O coelho assim permaneceu até à chegada da Primavera. Naquela época os poderes de Eostre estavam no seu apogeu e ela pôde transformar o coelho em pássaro novamente, durante algum tempo. Agradecido, o pássaro pôs ovos em homenagem a Eostre. Em celebração à sua liberdade e às crianças, que tinham pedido a Eostre que lhe concedesse sua forma original, o pássaro, transformado em coelho novamente, pintou os ovos e distribuiu-os pelo mundo.
Para lembrar as pessoas do ato tolo que foi interferir no livre-arbítrio de alguém, Eostre entalhou a figura de um coelho na lua que pode ser vista até aos dias de hoje.”

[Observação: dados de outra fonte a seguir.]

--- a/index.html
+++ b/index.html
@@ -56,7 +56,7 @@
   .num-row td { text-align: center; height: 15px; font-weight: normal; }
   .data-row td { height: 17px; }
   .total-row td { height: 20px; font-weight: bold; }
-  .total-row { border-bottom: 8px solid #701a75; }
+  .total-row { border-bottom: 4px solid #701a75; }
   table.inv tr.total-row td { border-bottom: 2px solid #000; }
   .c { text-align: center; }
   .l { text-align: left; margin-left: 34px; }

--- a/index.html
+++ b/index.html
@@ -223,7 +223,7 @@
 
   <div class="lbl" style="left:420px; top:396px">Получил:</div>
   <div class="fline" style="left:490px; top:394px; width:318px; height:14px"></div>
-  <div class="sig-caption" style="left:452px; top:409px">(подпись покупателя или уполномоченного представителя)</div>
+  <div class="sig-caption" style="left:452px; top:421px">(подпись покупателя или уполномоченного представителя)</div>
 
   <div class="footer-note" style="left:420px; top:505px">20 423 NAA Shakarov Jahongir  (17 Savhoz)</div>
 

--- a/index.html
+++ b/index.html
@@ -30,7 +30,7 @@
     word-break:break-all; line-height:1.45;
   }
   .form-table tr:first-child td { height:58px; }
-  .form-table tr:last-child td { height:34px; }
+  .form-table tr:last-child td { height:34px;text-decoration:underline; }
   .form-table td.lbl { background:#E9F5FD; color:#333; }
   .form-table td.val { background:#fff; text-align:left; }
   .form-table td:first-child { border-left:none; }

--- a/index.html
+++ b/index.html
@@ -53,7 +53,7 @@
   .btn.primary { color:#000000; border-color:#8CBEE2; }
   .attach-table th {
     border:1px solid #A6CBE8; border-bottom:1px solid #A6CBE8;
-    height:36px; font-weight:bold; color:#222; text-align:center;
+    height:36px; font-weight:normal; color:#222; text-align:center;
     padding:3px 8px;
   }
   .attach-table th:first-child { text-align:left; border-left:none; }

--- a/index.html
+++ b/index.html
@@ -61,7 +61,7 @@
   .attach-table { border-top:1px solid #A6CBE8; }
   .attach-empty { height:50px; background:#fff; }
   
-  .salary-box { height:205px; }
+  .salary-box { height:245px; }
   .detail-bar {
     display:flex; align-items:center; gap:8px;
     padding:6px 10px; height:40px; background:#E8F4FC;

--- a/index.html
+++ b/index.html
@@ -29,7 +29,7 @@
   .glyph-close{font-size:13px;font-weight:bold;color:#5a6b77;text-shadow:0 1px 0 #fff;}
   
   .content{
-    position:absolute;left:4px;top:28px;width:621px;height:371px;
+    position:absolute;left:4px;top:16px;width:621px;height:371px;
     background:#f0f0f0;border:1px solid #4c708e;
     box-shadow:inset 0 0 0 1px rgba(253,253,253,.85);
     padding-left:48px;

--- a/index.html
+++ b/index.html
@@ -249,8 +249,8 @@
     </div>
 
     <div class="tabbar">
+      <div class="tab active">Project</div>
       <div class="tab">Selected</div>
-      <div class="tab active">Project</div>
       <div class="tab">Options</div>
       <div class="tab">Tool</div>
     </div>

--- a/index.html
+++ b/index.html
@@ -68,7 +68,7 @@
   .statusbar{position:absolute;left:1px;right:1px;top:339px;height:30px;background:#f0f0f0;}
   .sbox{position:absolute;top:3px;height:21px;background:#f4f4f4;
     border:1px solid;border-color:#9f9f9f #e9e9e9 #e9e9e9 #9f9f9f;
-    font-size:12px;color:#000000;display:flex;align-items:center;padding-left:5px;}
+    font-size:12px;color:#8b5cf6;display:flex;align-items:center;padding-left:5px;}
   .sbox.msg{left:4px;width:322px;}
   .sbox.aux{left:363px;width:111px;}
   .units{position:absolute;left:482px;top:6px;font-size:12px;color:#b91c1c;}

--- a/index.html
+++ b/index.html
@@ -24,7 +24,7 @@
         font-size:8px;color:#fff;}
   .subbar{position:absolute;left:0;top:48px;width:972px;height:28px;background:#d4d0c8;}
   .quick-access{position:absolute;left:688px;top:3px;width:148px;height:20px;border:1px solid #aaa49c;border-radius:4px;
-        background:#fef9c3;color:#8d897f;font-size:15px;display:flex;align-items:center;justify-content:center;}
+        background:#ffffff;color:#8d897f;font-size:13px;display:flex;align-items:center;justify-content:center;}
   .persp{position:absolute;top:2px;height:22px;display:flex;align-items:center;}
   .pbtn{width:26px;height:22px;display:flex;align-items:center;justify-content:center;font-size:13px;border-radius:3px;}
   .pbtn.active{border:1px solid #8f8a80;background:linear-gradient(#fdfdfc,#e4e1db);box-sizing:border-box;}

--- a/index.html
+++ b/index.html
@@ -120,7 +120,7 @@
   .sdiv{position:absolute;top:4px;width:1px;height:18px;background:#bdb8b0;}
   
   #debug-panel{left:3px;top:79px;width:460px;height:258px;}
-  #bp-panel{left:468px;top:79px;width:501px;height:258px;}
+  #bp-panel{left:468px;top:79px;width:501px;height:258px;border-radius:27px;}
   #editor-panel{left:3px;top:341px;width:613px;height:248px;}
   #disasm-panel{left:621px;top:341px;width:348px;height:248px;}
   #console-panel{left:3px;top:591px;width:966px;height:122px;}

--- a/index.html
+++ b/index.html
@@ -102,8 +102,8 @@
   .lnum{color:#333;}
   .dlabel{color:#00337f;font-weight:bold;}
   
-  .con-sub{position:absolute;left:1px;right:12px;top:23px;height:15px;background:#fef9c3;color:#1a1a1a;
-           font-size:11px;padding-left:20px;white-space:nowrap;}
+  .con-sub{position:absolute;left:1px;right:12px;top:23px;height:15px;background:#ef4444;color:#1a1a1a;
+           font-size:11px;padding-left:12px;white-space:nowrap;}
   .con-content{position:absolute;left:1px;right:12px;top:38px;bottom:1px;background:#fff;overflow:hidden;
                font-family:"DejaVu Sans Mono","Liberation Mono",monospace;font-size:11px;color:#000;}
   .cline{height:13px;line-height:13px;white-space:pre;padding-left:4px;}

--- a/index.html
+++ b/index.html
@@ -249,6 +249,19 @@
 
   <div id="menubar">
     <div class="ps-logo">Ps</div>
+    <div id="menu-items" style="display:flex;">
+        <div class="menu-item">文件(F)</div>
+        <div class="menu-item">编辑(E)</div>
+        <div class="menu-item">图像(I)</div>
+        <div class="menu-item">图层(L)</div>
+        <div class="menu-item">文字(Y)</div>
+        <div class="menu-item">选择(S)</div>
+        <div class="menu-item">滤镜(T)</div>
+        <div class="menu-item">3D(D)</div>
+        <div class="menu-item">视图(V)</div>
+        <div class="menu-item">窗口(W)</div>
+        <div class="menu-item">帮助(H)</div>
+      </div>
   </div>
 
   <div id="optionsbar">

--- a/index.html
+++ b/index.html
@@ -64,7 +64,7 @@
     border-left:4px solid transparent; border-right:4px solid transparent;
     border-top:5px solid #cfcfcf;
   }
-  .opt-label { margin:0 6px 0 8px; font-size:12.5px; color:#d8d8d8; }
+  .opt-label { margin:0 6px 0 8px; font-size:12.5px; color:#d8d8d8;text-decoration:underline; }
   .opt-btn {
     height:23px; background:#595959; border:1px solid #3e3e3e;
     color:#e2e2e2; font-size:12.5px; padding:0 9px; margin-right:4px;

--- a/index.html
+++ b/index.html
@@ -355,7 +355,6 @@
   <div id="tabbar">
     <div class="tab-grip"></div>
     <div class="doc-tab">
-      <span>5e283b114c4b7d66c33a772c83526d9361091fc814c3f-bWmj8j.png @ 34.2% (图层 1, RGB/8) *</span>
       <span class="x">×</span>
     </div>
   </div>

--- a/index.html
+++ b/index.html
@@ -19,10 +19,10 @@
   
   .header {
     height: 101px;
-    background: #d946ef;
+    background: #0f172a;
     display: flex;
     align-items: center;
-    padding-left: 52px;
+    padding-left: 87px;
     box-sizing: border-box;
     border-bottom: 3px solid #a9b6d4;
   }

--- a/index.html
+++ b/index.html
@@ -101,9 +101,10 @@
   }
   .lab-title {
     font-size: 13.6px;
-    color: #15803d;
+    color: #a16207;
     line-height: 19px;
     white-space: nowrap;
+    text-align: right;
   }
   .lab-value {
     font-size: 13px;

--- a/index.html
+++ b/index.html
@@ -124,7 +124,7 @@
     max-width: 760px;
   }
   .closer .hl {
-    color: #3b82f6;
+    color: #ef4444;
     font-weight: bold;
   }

Diz-se também que o coelho escondia os ovos para as crianças encontrarem. Em algumas versões antigas, o coelho tinha algumas parecenças com o Pai Natal: analisava o comportamento das crianças e só deixava ovos para aquelas que se portassem bem.
Os Ovos
Os Ovos são um símbolo que representa renovação, vida, criação. Na Idade Média, era comum oferecer ovos decorados. Mais tarde, surgiram os ovos pintados, os ovos de açúcar e os ovos de chocolate.

Pequenos mitos
Em algumas culturas, acredita-se que os ovos podem proteger contra o mal e/ou que absorvem energias negativas. Eram, por isso, usados em rituais ou guardados em casa.
Tradições religiosas
O silêncio dos sinos
Entre a Sexta-feira Santa e o Domingo de Páscoa, em algumas tradições, os sinos das Igrejas não tocam em símbolo de luto pela morte do Cristo e como é período de recolhimento.
Semana Santa
A Páscoa é precedida pela Semana Santa, que inclui momentos importantes, tais como: o Domingo de Ramos, a Quinta-feira Santa, a Sexta-feira Santa (crucificação) e o Domingo de Páscoa (ressurreição).
Cada dia tem rituais próprios e significados específicos.
Tradições gastronómicas

A comida também tem um papel importante. Após períodos de jejum (como, por exemplo, o Ramadão), a Páscoa marca o regresso à abundância. Comem-se cabrito ou borrego, doces tradicionais, folar (Portugal), etc. E muitos destes alimentos simbolizam partilha e renovação.
O tradicional folar de Páscoa de Portugal traz até um (ou mais) ovo(s) cozido, como símbolo de sorte, prosperidade e proteção.
Mitos e crenças populares
Ao longo do tempo, vários mitos foram criados ligados à Páscoa. Por exemplo, acredita-se que os ovos trazem sorte a quem os recebe, o coelho é um mensageiro da natureza, a mudança de ciclo (Inverno-Primavera e morte-vida).
significado atual
Hoje, a Páscoa reúne vários elementos, tais como religião, tradição, cultura popular e celebração familiar. Cada pessoa vive a data de forma diferente, seja ela espiritual, simbólica ou simplesmente cultural.
A verdade é que não é preciso ser-se diretamente religioso para se celebrar este dia.
No Japão, a Lenda do Coelho da Lua é diferente. É uma Lenda sobre altruísmo e sacrifício.
O Coelho da Lua, uma Lenda do Japão
Um dia, um velho viajante, maltrapilho e morto de fome, foi encontrado por um Macaco, uma Raposa e um Coelho. Os três animais decidiram dedicar-se a encontrar comida para o faminto ancião. O Macaco colheu frutas nas árvores e a raposa capturou vários peixes.
No entanto, o Coelho não conseguiu nada que pudesse oferecer ao velho.
Triste por essa situação, mas determinado a oferecer algo substancial ao velho faminto, o Coelho então atirou-se ao fogo para que a sua carne pudesse alimentar o pobre mendigo.
Esse velho, no entanto, revelou ser uma divindade e comovido com o sacrifício do Coelho, desenhou a sua imagem na superfície da Lua, para que todos pudessem recordar de sua generosidade para sempre.